● **Your assignment**:
An unchanged copy of each entry below is needed; keep the pictures out of it.

Screenshot and code edit data
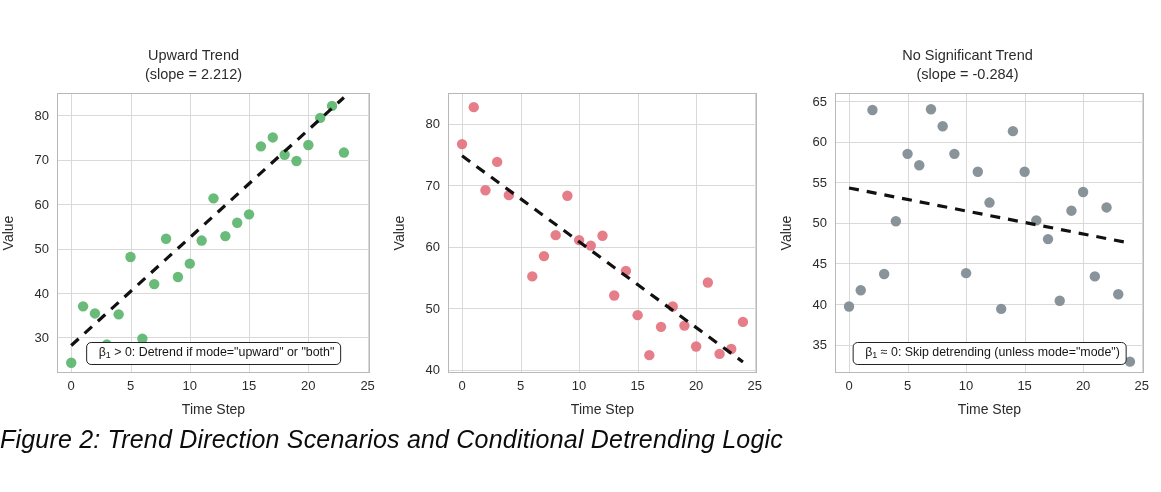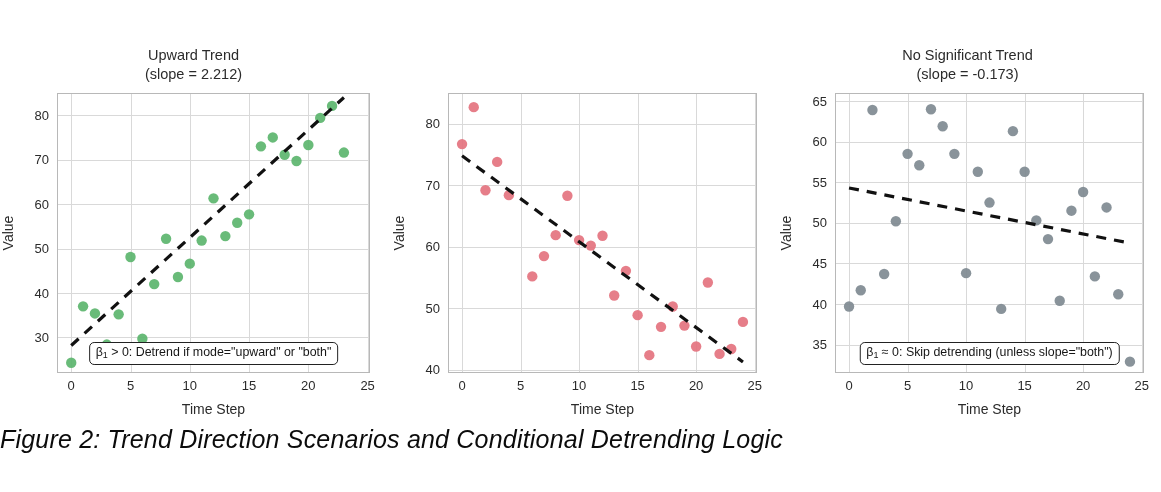--- a/index.html
+++ b/index.html
@@ -261,7 +261,7 @@
 
     <div class="panel p3">
       <div class="panel-title">No Significant Trend
-(slope = -0.173)</div>
+(slope = -0.284)</div>
       <div class="plot-wrap">
         <svg class="plot" id="svg2" viewBox="0 0 309 280" preserveAspectRatio="none">
             <g class="grid">

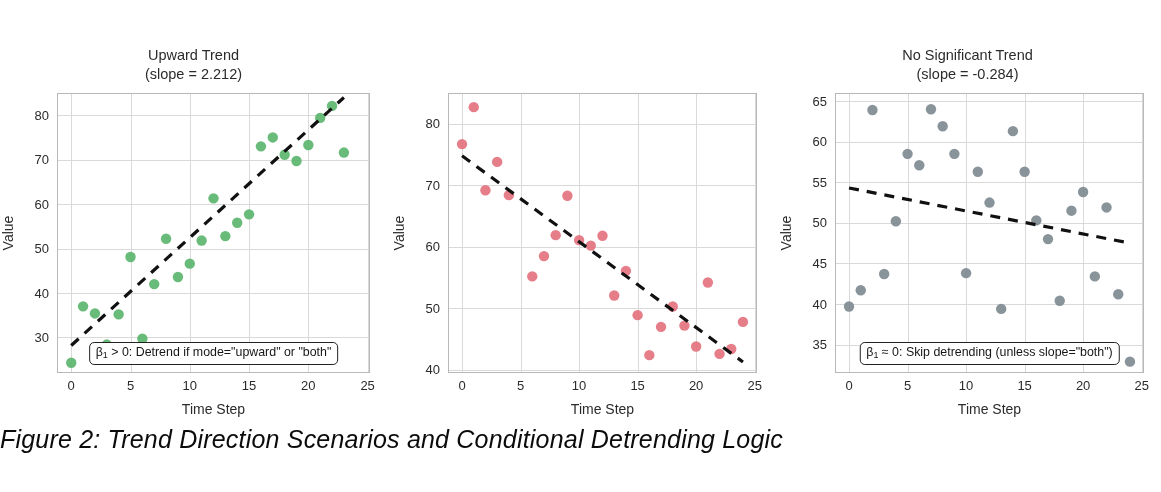--- a/index.html
+++ b/index.html
@@ -100,7 +100,7 @@
     background: #ffffff;
     border: 1.3px solid #222222;
     border-radius: 5px;
-    padding: 2px 6px 3px 6px;
+    padding: 2px 6px 3px 12px;
     font-size: 12.4px;
     line-height: 15px;
     white-space: nowrap;

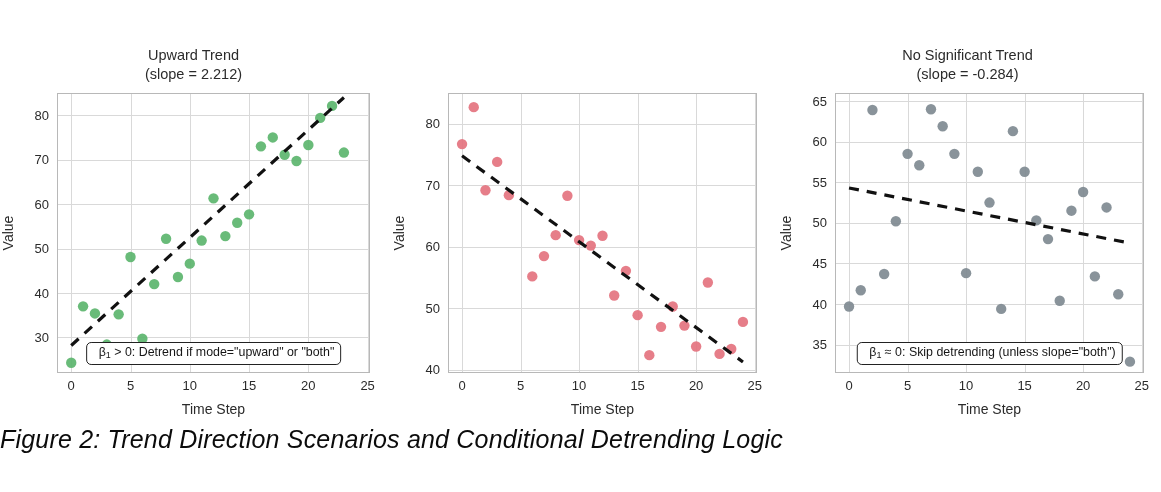--- a/index.html
+++ b/index.html
@@ -324,7 +324,7 @@
             </g>
             <line x1="14.045454545454545" y1="94.95652173913044" x2="294.95454545454544" y2="150.14492753623188" class="trendline"></line>
           </svg>
-        <div class="annot-box"><span>β</span><sub>1</sub><span> ≈ 0: Skip detrending (unless slope="both")</span></div>
+        <div class="annot-box"><span>β</span><sub>1</sub><span> ≈ 0: Skip detrending (unless mode="mode")</span></div>
       </div>
     </div>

● **Result**:
--- a/index.html
+++ b/index.html
@@ -261,7 +261,7 @@
 
     <div class="panel p3">
       <div class="panel-title">No Significant Trend
-(slope = -0.173)</div>
+(slope = -0.284)</div>
       <div class="plot-wrap">
         <svg class="plot" id="svg2" viewBox="0 0 309 280" preserveAspectRatio="none">
             <g class="grid">

--- a/index.html
+++ b/index.html
@@ -100,7 +100,7 @@
     background: #ffffff;
     border: 1.3px solid #222222;
     border-radius: 5px;
-    padding: 2px 6px 3px 6px;
+    padding: 2px 6px 3px 12px;
     font-size: 12.4px;
     line-height: 15px;
     white-space: nowrap;

--- a/index.html
+++ b/index.html
@@ -324,7 +324,7 @@
             </g>
             <line x1="14.045454545454545" y1="94.95652173913044" x2="294.95454545454544" y2="150.14492753623188" class="trendline"></line>
           </svg>
-        <div class="annot-box"><span>β</span><sub>1</sub><span> ≈ 0: Skip detrending (unless slope="both")</span></div>
+        <div class="annot-box"><span>β</span><sub>1</sub><span> ≈ 0: Skip detrending (unless mode="mode")</span></div>
       </div>
     </div>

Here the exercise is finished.